You'd probably know more about that world. In your opinion, are these consultants more like corporate employees (in terms of demanding managerial investment in their careers, and slacking or leaving if they don't get it) or are they more like independent consultants (who'll do a nasty project if the hourly rate is high)?


I'm in that world right now. Most here are like corporate employees, with a few exceptions. In most cases people _will_ do a nasty project to help the company, because in the past the company has turned away the nasty projects even when they looked profitable, because they were more interested in slower growth of interesting work than quick money from boring work. When that boring work becomes necessary, people are prepared to do it on the assumption that there'll be interesting stuff around the corner. So, here at least, the trust flows both ways, and that's a great thing. (edit: since I'm replying to you Michael, it's probably worth stating that in your terminology I'm currently working in a "guild" environment, and that's rare enough that my experience is probably the exception not the norm.)

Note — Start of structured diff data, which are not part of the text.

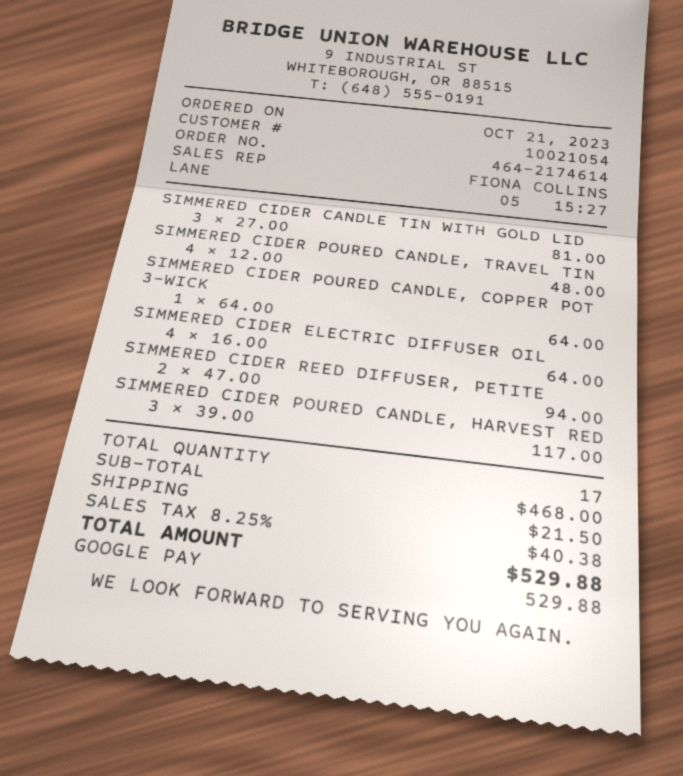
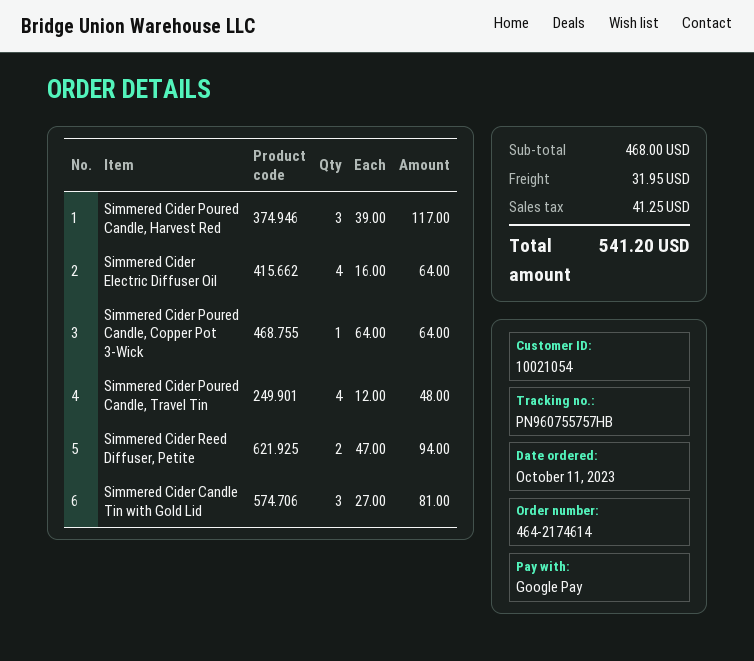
order date: 2023-10-21 -> 2023-10-11
shipping: 21.50 -> 31.95
tax: 40.38 -> 41.25
total: 529.88 -> 541.20

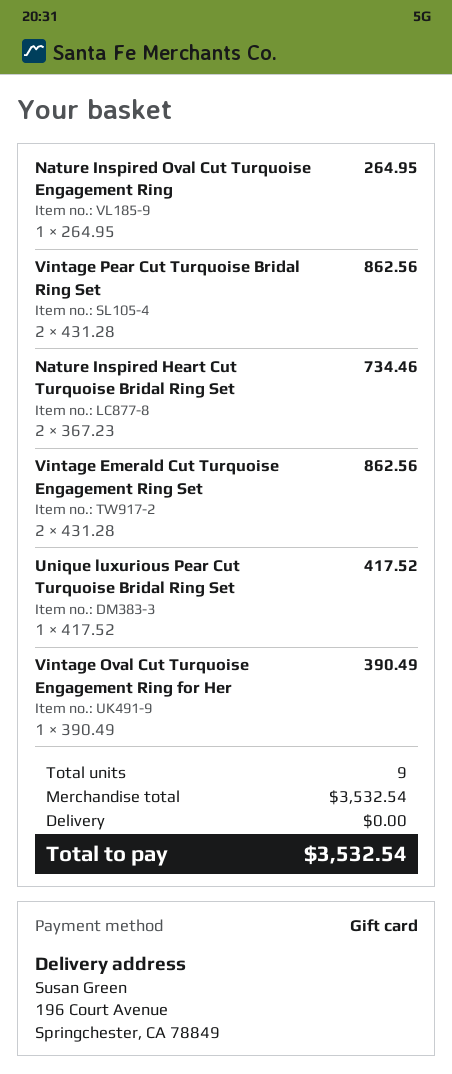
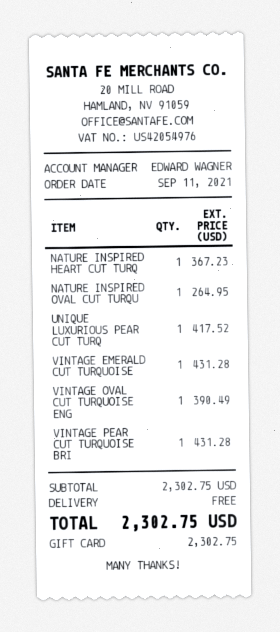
Vintage Pear Cut Turquoise Bridal Ring Set: 2 for 862.56 -> 1 for 431.28
Nature Inspired Heart Cut Turquoise Bridal Ring Set: 2 for 734.46 -> 1 for 367.23
Vintage Emerald Cut Turquoise Engagement Ring Set: 2 for 862.56 -> 1 for 431.28
subtotal: 3532.54 -> 2302.75
total: 3532.54 -> 2302.75

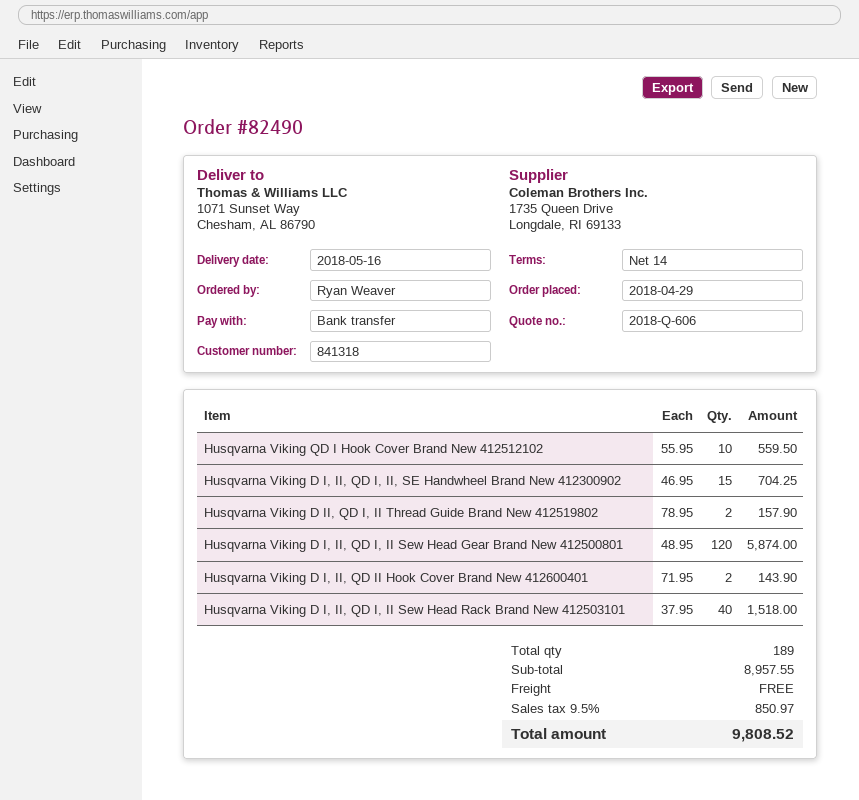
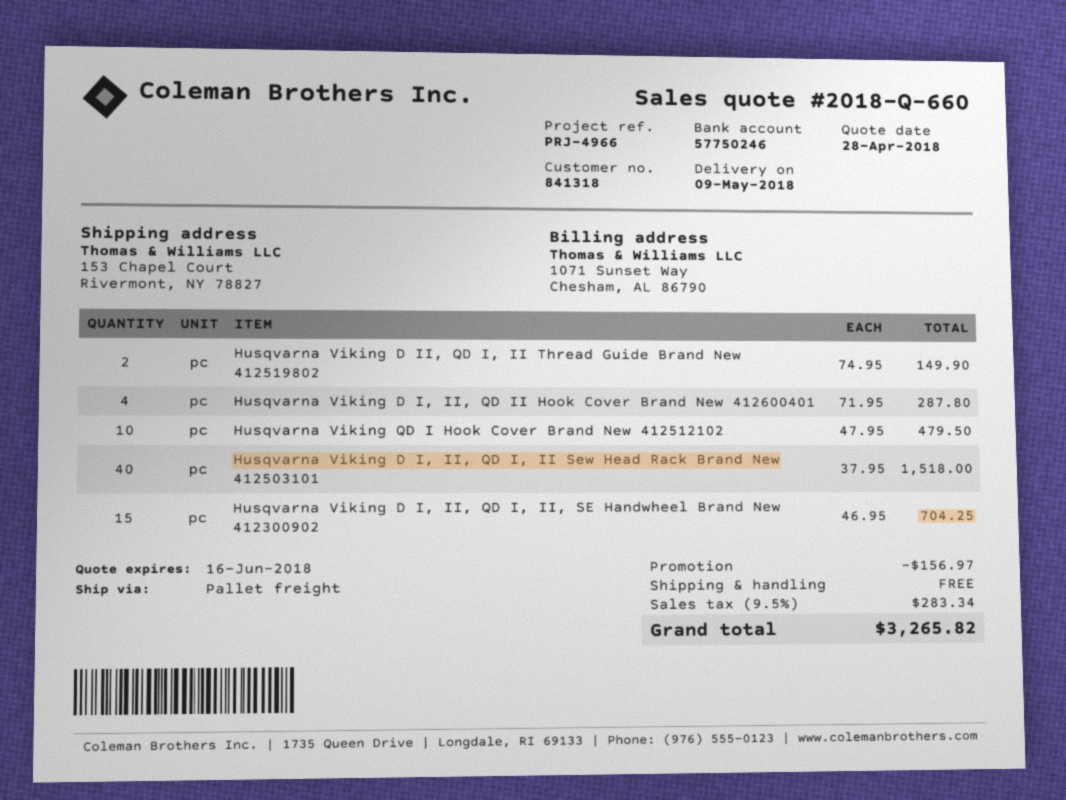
quote number: 2018-Q-606 -> 2018-Q-660
delivery date: 2018-05-16 -> 2018-05-09
ship to: 1071 Sunset Way, Chesham, AL 86790 -> 153 Chapel Court, Rivermont, NY 78827
Husqvarna Viking QD I Hook Cover Brand New 412512102: 10 x 55.95 = 559.50 -> 10 x 47.95 = 479.50
Husqvarna Viking D II, QD I, II Thread Guide Brand New 412519802: 2 x 78.95 = 157.90 -> 2 x 74.95 = 149.90
Husqvarna Viking D I, II, QD I, II Sew Head Gear Brand New 412500801: 120 x 48.95 = 5874.00 -> none
Husqvarna Viking D I, II, QD II Hook Cover Brand New 412600401: 2 x 71.95 = 143.90 -> 4 x 71.95 = 287.80
discount: none -> 156.97
tax: 9.5% = 850.97 -> 9.5% = 283.34
total: 9808.52 -> 3265.82

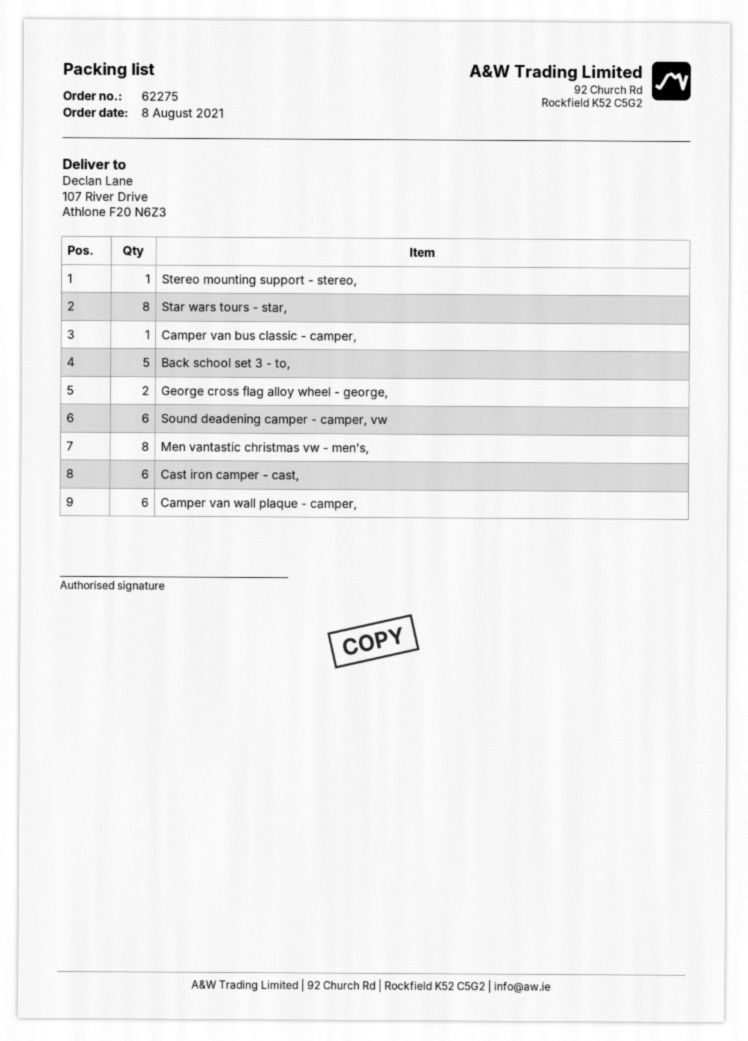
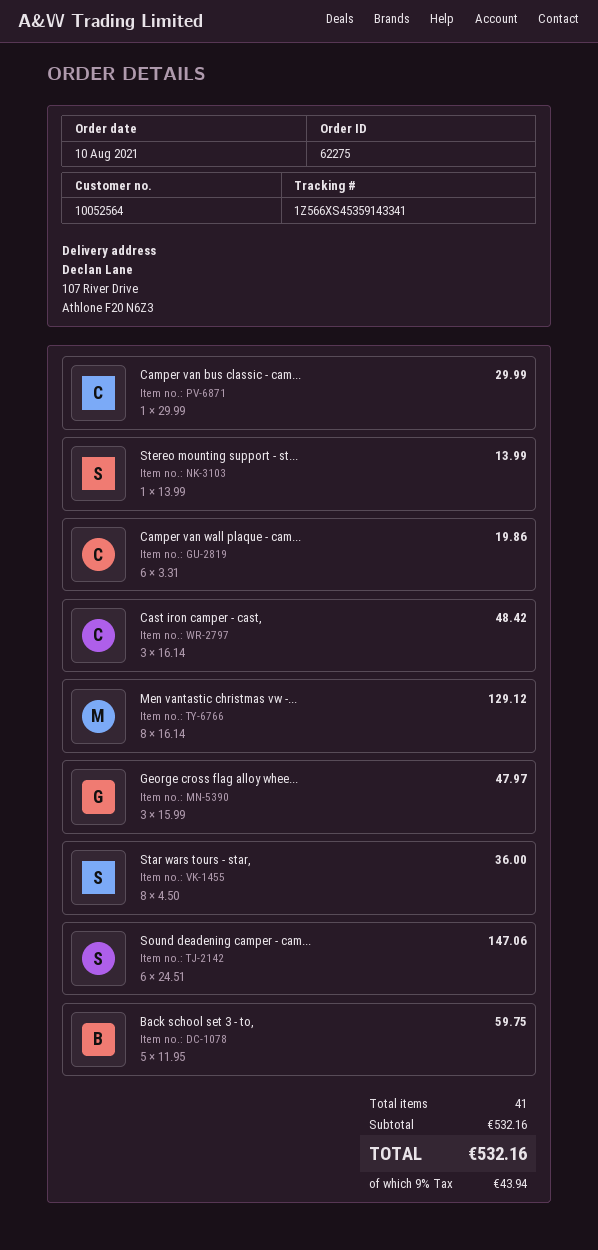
order date: 2021-08-08 -> 2021-08-10
George cross flag alloy wheel - george,: 2 -> 3
Cast iron camper - cast,: 6 -> 3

Can you please explain the numbers 2.0+, 1.4-1.5, etc. when referring to a programmer's skill. I have never seen this before.


It's michaelochurch's rating system for programmers:

http://michaelochurch.wordpress.com/2012/01/26/the-trajector...

I've never seen it used by anyone other than him either.


Roughly speaking, it represents the transition from an adder to a multiplier. A 1.0 programmer is competent at "adder" tasks (scripts, bug fixes, features) but not yet ready for infrastructural work. A 2.0 programmer is highly competent as a multiplier. It goes from 0.0 (complete beginner) to 3.0 (global multiplier) but most (probably 99%) professional software engineers are between 0.8 and 2.2, with a median around 1.1-1.2.

This is more up to date than nostrademons's link:http://michaelochurch.wordpress.com/2013/04/22/gervais-macle...

Also, from Quora: http://www.quora.com/What-do-the-top-1-of-software-engineers...


Reminds me of Landau's logarithmic rating of physicists by productivity from 5 to 0, with 0 being Newton, 0.5 Einstein, etc.


This isn't general enough to apply to computer scientists, nor do I intend it as an all-purpose ranking for software engineers. It's an approximate measure of a generalist's professional development. It's not really applicable to, say, machine learning experts.


This is spot on.

The last sentence is a very important point in enterprise IT shops: Lack of self-confidence in line managers is a big disincentive to hiring smarter developers. They worry that the smart developer (who often shows up with a bit of an attitude) will overshadow the manager and our point out their weaknesses.


"...They worry that the smart developer (who often shows up with a bit of an attitude) will overshadow the manager and our point out their weaknesses."

lol...well you just described my last contract.


You missed the low ambition axis:

(4) Good but insecure (at least in a financial dimension) who seek the safety and anonymity of large corps and

(5) Favor 9-5, low stress, and a steady paycheck


The (4) and (5), if they're good-- both in terms of being skillful and having a strong work ethic-- will usually seek managerial roles or transition out of programming.

Contrary to what is often said about middle management being hell on earth, it's not worse (on average) than being on a team, just different. You don't have to be unambitious to want a job where you primarily evaluate others' work instead of doing the work.


i'd see myself as a (5) who enjoys interesting but low-stress programming. i'm happy to put in my 9-5 in a big company that can guarantee me a steady stream of interesting projects, and thus far my managers have had no complaints about either my skills or my work ethic, but i have zero desire to transition out of programming.